Marek Krajewski

Death in Breslau

All-seeing Time hath caught

Guilt, and to justice brought

The son and sire commingled in one bed

Oedipus the King, Sophocles (translated F. Storr)

I

DRESDEN, MONDAY, JULY 17TH, 1950

FIVE O’CLOCK IN THE AFTERNOON

The July heat was unbearable. Director Ernst Bennert of the Psychiatric Hospital slid his hand over his enormous bald skull. He examined his wet palm with care — like a palmist. The mound of Venus was sticky with sweat, tiny drops glistening in the life line. Two flies dug convulsively into a stain left by a glass of sweet tea on the oilcloth. The light of a merciless, setting sun flooded the window of his consulting room.

The heat did not seem to trouble the man with a shining black mane who was also sitting there. He turned his chubby face — adorned with a moustache and sprouting stubble — to the sun with evident pleasure. He rubbed his cheek with a hand on which flexed the tattoo of a scorpion. The man looked at Bennert. His eyes, dimmed by the sun’s glare, became suddenly attentive.

“We both know, doctor,” he said with a distinct foreign accent, “that you cannot refuse the institution I represent.”

Bennert did know. He glanced out of the window and, instead of the once splendid but now ruined tenement house on the corner, saw the icebound panorama of Siberia, frozen rivers, heaps of snow and human limbs protruding from beneath them. He saw a shed in which skeletons in torn uniforms fought to get to the iron stove with its smouldering fire. One of them reminded Bennert of the clinic’s previous head, Doctor Steinbrunn, who, six months earlier, had not agreed to the Stasi interrogating a certain patient.

He rubbed his eyes, rose and leaned over the window sill: the sight was familiar — a young mother scolding a disobedient child, a whining lorry, loaded with bricks.

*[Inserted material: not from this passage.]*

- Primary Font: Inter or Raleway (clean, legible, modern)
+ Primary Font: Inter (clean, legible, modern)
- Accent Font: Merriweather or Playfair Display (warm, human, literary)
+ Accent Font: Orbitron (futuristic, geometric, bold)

“Very well, Major Mahmadov. I will let you into the ward myself, and you can question the patient. Nobody will see you.”

“Just what I mean. See you at midnight then,” Mahmadov brushed the fragments of tobacco from his moustache. He got up and smoothed his trousers. As he was pressing down the doorknob, he heard a loud thump and turned abruptly. Bennert smiled foolishly, holding a rolled copy of Neues Deutschland. Two dead flies lay flattened on the oilcloth.

DRESDEN, THAT SAME JULY 17TH, 1950

MIDNIGHT

The patient Herbert Anwaldt had survived “the house of torture”, as he called the psychiatric clinic on Marien-Allee in Dresden, for already five years, thanks to his imagination. Imagination was a filter for wondrous transformations; the nurses’ jabs and punches became gentle caresses, the stench of faeces became the scent of a spring garden, the cries of the sick became baroque cantatas and the shabby panelling frescoes by Giotto. Imagination obeyed him. After years of practice, he had managed to tame it to such an extent that he had entirely extinguished in himself something, for example, which would otherwise not have allowed him to survive incarceration: desire for a woman’s body. He did not have to “extinguish the fire in his loins” like a sage from the Old Testament — that flame had long ago gone out.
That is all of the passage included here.